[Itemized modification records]
[Start of Attachment]

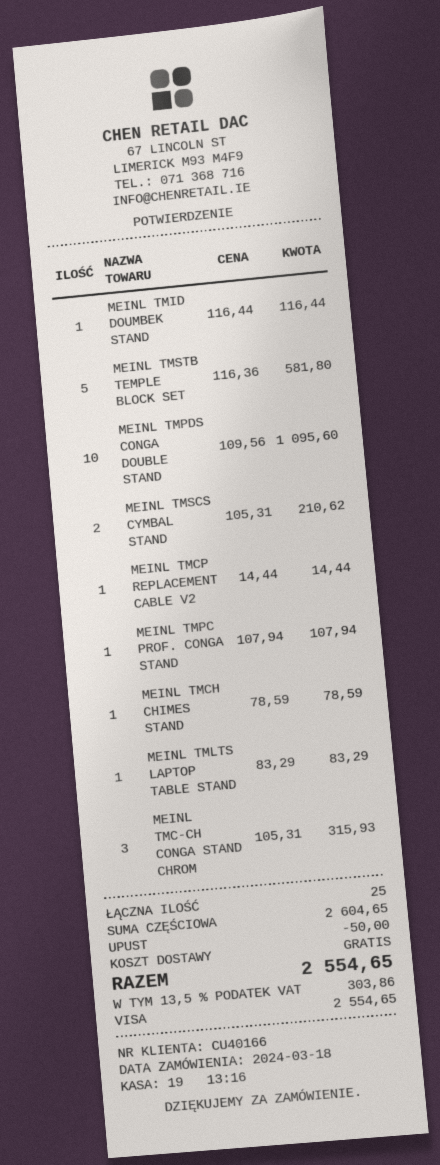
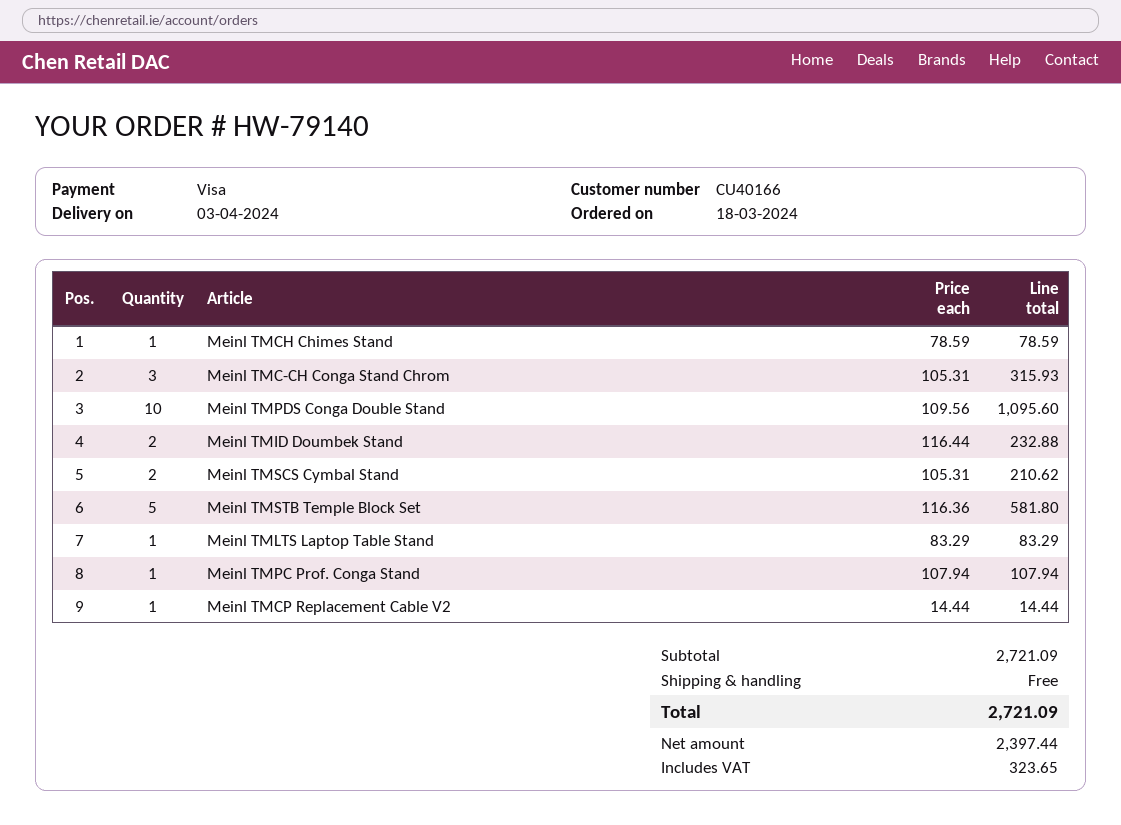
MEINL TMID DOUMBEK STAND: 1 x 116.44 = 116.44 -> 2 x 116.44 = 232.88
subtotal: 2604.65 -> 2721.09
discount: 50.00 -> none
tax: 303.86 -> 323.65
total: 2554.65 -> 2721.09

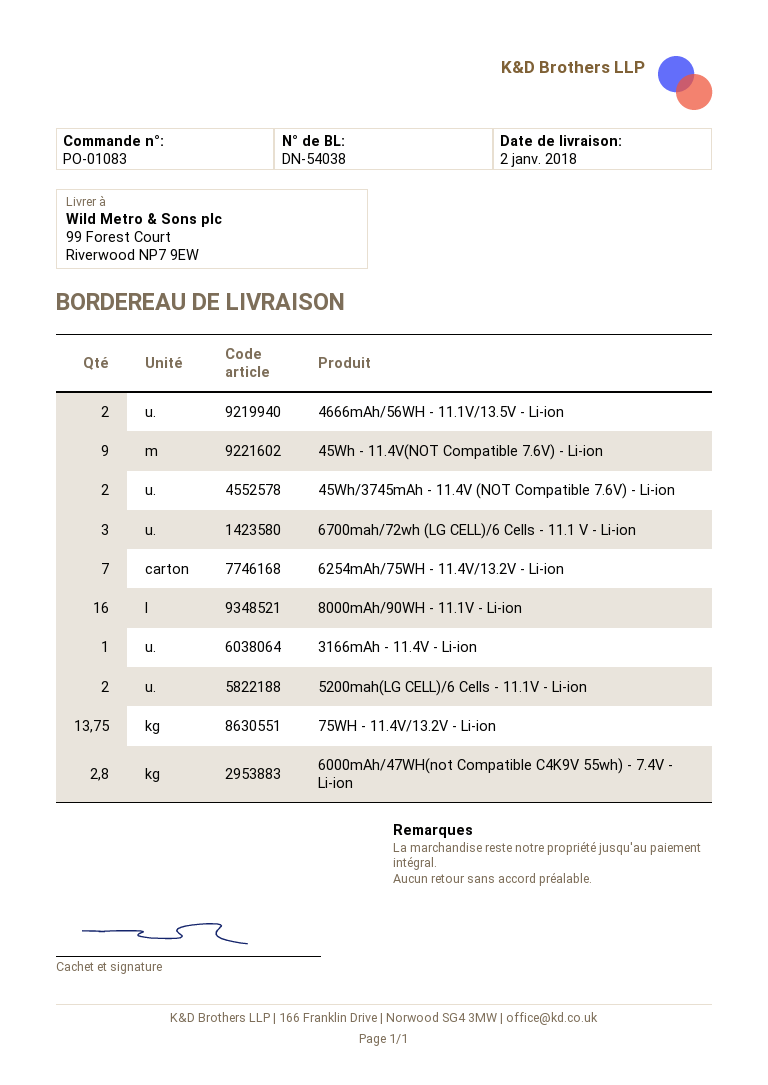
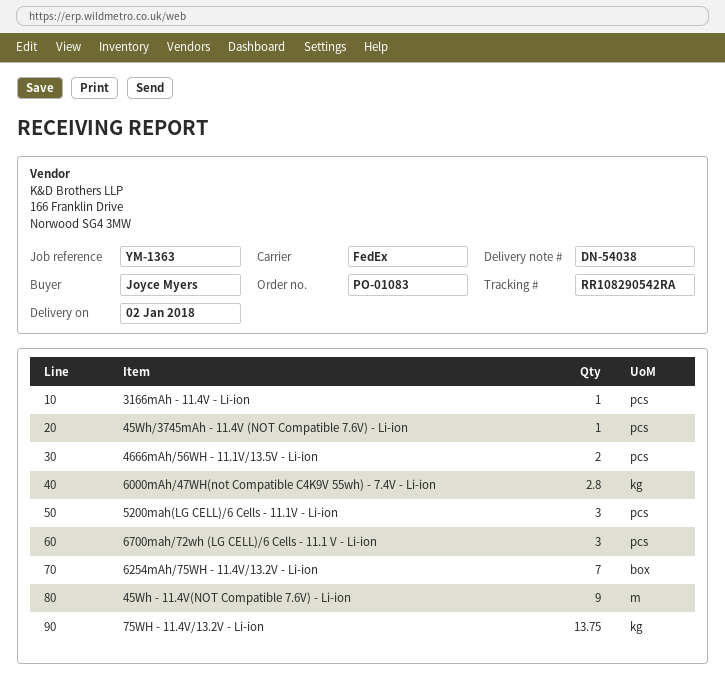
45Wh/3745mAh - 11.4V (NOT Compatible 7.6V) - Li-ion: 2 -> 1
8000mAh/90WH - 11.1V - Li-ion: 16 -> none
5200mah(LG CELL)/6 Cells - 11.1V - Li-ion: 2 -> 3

[End of Attachment]

Set down, exactly as written, each line from the one that contains "total: 2554.65 -> 2721.09" to the last line of the records, but none of the pictures.

=== Answer section ===
total: 2554.65 -> 2721.09

45Wh/3745mAh - 11.4V (NOT Compatible 7.6V) - Li-ion: 2 -> 1
8000mAh/90WH - 11.1V - Li-ion: 16 -> none
5200mah(LG CELL)/6 Cells - 11.1V - Li-ion: 2 -> 3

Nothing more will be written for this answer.